Not having any backups at all. Yep, you read that right. Not having backups simply because they’re no longer needed, after all, we’ve got RAID, the cloud and so on. So you no longer need backups. WRONG. Hosting in the cloud, or having a RAID setup are not a substitute for a back-up system. Backups are there when your normal system changes to abnormal, they allow you to recover from the unforeseen and unplanned for (usually called disaster recovery) and will, besides maybe some time to order hardware, allow your business to function after the crisis has been dealt with. So hosting your stuff ‘in the cloud’ and using RAID are not backup strategies.
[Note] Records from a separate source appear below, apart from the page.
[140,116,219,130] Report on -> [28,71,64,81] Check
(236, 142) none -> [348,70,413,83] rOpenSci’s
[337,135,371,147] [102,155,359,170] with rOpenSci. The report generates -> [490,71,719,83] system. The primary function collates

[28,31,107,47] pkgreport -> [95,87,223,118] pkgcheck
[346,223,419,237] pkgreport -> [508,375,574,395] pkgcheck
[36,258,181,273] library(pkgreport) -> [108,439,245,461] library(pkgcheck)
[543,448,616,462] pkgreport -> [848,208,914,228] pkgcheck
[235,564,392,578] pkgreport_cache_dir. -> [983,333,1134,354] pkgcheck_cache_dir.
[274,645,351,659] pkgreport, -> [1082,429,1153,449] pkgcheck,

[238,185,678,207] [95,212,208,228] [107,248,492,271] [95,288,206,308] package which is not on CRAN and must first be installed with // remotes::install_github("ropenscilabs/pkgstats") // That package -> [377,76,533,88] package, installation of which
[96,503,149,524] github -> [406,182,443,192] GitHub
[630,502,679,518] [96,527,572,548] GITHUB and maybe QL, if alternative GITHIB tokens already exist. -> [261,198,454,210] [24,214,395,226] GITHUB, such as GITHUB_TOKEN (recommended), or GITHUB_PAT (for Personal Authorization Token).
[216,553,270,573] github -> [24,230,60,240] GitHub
Not having everything backed up. What you should back up? EVERYTHING. Documentation, build tools, source code, all the data, databases, configuration files and so on. Missing even a single element that could be backed up in seconds right now might cause you days or even weeks of downtime if something unforeseen should happen. Making backups is very easy, re-creating software, trying to re-create a database that was lost especially when you’re missing any one of the other components as well is going to be many orders of magnitude harder than making a backup. A common way to get into this situation is to set up a good backup regime initially but not to update it when the service is upgraded or modified. Like that over time the gap between what’s backed up and what runs the production environment slowly increases.
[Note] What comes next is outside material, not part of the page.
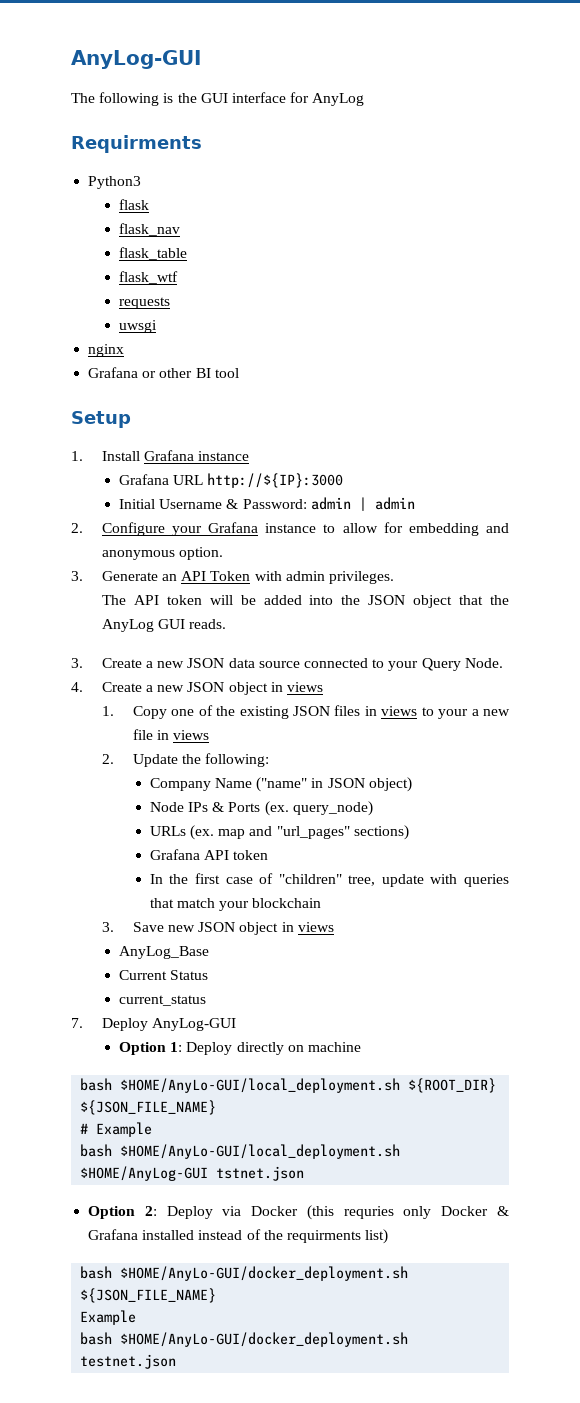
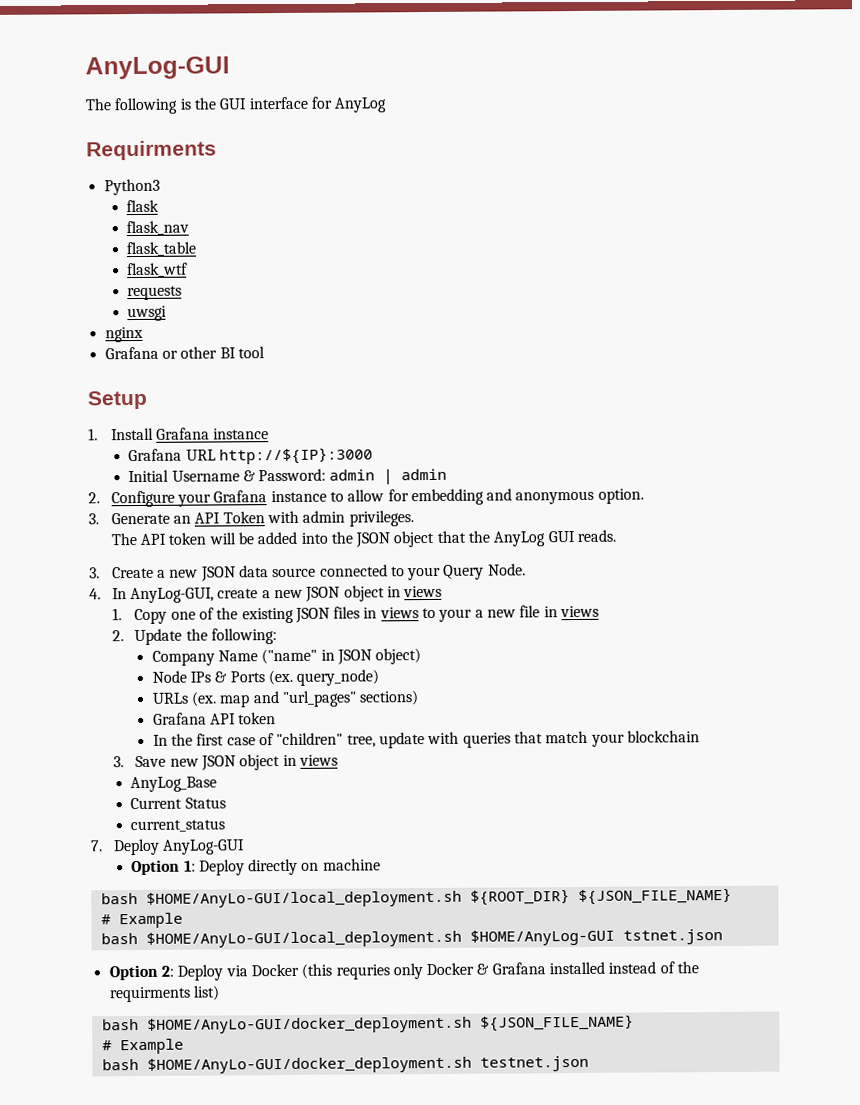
[101,682,142,692] Create -> [111,587,259,604] In AnyLog-GUI, create
(217, 1295) none -> [101,1040,112,1051] #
Not verifying backups. After you’ve made your back-up you want to verify that the backup was done properly. The best way to do this is to restore the backup and to re-build a system comparable to the live system with it, preferably from scratch, and then to verify that this system actually works. If you can do that and you do that regularly (for instance: after every backup) you’ll have very high confidence that you can get your systems back online in case of an emergency. One good way to do this is to install the test system from the backup (after suitably anonymizing the data if you’re so required or if that is policy (it should be!)).
Not having your backups in a different location than your primaries. If your datacenter burns down it doesn’t help that your backup sat in another rack. Or maybe even in the same rack, on the same computer but a different VM or even on the same machine. Backups should be separated immediately after creation (or even during) from the originals by as large a gap as you can manage.
Having all your backups and originals accessible by one or more individuals or roles. What this means is that you are exactly one bad leaver or compromise away from being put out of business. The path through which backups can be erased should be a different one than through which they can be created (and should involve different people!). Don’t end up like CodeSpaces.
Not cycling your backups. A single copy of you stuff is better than nothing, but a good backup strategy implies having multiple copies going back in time. Yes, this can get costly if you only do ‘full’ backups but if you do incrementals with periodic full backups the cost can be kept under control and it will allow you to recover from more complex issues than simply losing all your data and restoring it. This means you will have multiple full backups and multiple partials to get you as close to a certain date wrt the state of your systems as you want.
Having all the backups and originals on the same media. This is unwise for several reasons, for one it implies that all the storage is rotating and online which makes it vulnerable, second it implies that if there is something wrong with any of the copies there might be something wrong with all of the copies. In that case you have a problem.
Replication in lieu of backups. If you use a replicating file store (such as a NAS), even if it is from a top-tier vendor you still need backups, no matter what the sales brochure says. Just having your data 3 times or even 5 times replicated is not the same as having a backup. One single command will wipe out all your data and all the replicas, do not rely on replication as your backup strategy.
If backups are encrypted store the decryption keys outside of the systems that are being backed up! It’s great that you have an internal wiki where you document all this stuff but if you’re standing there with your system down that wiki might be down too and it contains what you need to get your data back. Print that stuff out and stick it in a vault or some other place where it is safe so that you can reach it when you need it most. This also includes account credentials in case you use a third party service for part of your backup strategy as well as a list of emergency telephone numbers.
Not having a disaster recovery plan. Go through the motions of restoring after a total crash, document each and every little thing that you find that is missing if you’re not allowed to refer to the currently running live environment and make sure that you fix those issues, then test again until you can recover reliably. Re-do this periodically to make sure that nothing crept in that didn’t make it into the backup plan.